Mark Young, who has served as EVP and Executive Director of Real Estate at National Bank of Arizona, becomes President and CEO of National Bank of Arizona, and has been named a new member of Zions Bancorporation’s Executive Management Committee.
In addition to the organizational changes and performance initiatives announced today, Zions is announcing the continued reduction of its portfolio of collateralized debt obligation securities (“CDOs”). Quarter-to-date, it has sold $81 million of amortized cost of CDOs, realizing a pre-tax loss of $25 million; this loss rate is generally consistent with the estimated fair value of the securities at March 31, 2015, as disclosed in Zions’ first quarter 2015 Form 10-Q. Zions intends to continue to sell the remaining CDOs in an orderly fashion if and as market conditions remain conducive to such sales. If all securities were sold at the estimated fair value at March 31, 2015, Zions would expect to realize a pre-tax loss of approximately $149 million. If realized, the loss would result in a reduction of nominal risk-based capital ratios of approximately 0.2 percentage points, but should improve Zions’ financial performance under an adverse economic scenario.
To join in the discussion of this announcement, participants should call 253-237-1247 (domestic and international) and enter the passcode 58680674, or visit zionsbancorporation.com to join by webcast. The webcast of the conference call will also be archived and available for 30 days.
Zions Bancorporation is one of the nation's premier financial services companies, consisting of a collection of great banks in select western U.S. markets with combined total assets exceeding $55 billion. Zions operates its banking businesses under local management teams and community identities in 11 western and southwestern states: Arizona, California, Colorado, Idaho, Nevada, New Mexico, Oregon,
Texas, Utah, Washington and Wyoming. The company is a national leader in Small Business Administration lending and is a consistent recipient of numerous Greenwich Excellence awards in banking. In addition, Zions is included in the S&P 500 and NASDAQ Financial 100 indices. Investor information and links to subsidiary banks can be accessed at www.zionsbancorporation.com.

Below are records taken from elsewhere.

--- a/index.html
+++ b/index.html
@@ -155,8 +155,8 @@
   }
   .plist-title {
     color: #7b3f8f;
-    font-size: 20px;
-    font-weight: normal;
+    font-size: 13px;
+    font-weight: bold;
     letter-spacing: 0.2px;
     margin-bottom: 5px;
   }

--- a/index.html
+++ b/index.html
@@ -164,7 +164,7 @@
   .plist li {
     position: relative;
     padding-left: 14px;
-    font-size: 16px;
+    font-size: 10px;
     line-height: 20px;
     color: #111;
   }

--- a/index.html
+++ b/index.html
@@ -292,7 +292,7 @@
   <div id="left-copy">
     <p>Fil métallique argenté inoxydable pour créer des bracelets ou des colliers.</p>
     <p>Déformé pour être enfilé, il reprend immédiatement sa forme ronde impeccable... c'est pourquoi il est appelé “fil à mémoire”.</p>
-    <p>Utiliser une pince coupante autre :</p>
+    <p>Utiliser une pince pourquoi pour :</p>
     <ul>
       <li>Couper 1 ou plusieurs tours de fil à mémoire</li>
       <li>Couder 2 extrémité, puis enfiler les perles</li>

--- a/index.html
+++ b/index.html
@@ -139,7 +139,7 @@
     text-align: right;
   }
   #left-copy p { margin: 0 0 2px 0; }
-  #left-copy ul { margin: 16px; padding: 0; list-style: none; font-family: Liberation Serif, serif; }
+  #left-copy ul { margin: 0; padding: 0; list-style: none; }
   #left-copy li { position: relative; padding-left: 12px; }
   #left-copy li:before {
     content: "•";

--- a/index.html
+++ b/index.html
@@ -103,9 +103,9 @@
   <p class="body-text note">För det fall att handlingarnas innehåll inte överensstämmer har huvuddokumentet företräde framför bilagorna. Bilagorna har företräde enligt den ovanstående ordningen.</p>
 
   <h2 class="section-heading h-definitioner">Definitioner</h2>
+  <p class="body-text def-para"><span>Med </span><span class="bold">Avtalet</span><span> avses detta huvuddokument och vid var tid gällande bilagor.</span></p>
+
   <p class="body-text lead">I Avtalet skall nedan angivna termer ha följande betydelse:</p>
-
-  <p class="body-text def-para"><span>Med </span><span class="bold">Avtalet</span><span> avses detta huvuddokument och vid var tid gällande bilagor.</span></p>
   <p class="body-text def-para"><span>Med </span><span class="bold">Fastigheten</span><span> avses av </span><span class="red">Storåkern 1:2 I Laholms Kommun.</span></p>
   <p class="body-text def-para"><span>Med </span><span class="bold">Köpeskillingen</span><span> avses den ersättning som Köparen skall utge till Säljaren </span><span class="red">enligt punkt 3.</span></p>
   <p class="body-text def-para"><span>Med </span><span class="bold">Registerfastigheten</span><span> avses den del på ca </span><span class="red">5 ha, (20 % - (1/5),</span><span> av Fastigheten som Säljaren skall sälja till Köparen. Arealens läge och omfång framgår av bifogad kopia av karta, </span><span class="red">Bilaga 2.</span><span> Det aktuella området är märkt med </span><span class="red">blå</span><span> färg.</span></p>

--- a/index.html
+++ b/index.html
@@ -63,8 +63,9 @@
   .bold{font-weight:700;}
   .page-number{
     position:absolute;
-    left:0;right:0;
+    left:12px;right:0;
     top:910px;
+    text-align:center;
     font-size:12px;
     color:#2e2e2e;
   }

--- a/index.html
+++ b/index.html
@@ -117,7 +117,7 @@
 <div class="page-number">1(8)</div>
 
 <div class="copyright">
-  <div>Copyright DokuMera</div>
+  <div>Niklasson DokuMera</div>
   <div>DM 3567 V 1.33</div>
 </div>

Statements in this press release that are based on other than historical data or that express the Company’s expectations, goals, targets, and operational objectives and initiatives regarding future events or determinations are forward-looking within the meaning of the Private Securities Litigation Reform Act of 1995. Statements based on historical data are not intended and should not be understood to indicate the Company’s expectations regarding future events. Forward-looking statements provide current expectations, goals, targets, the intended outcome of certain operational initiatives or forecasts of future events or determinations. These forward-looking statements are not guarantees of future performance or determinations, nor should they be relied upon as representing management’s views as of any subsequent date. Forward-looking statements involve significant risks and uncertainties, and actual results may differ materially from those presented, either expressed or implied, in this press release. Factors that could cause actual results to differ materially from those expressed in the forward-looking statements include but are not limited to factors discussed in the Company’s most recent Annual Report on Form 10-K and Quarterly Report on Form 10-Q, filed with the Securities and Exchange Commission (“SEC”) and available at the SEC’s Internet site (http://www.sec.gov).
Except as required by law, the Company specifically disclaims any obligation to update any factors or to publicly announce the result of revisions to any of the forward-looking statements included herein to reflect future events or developments.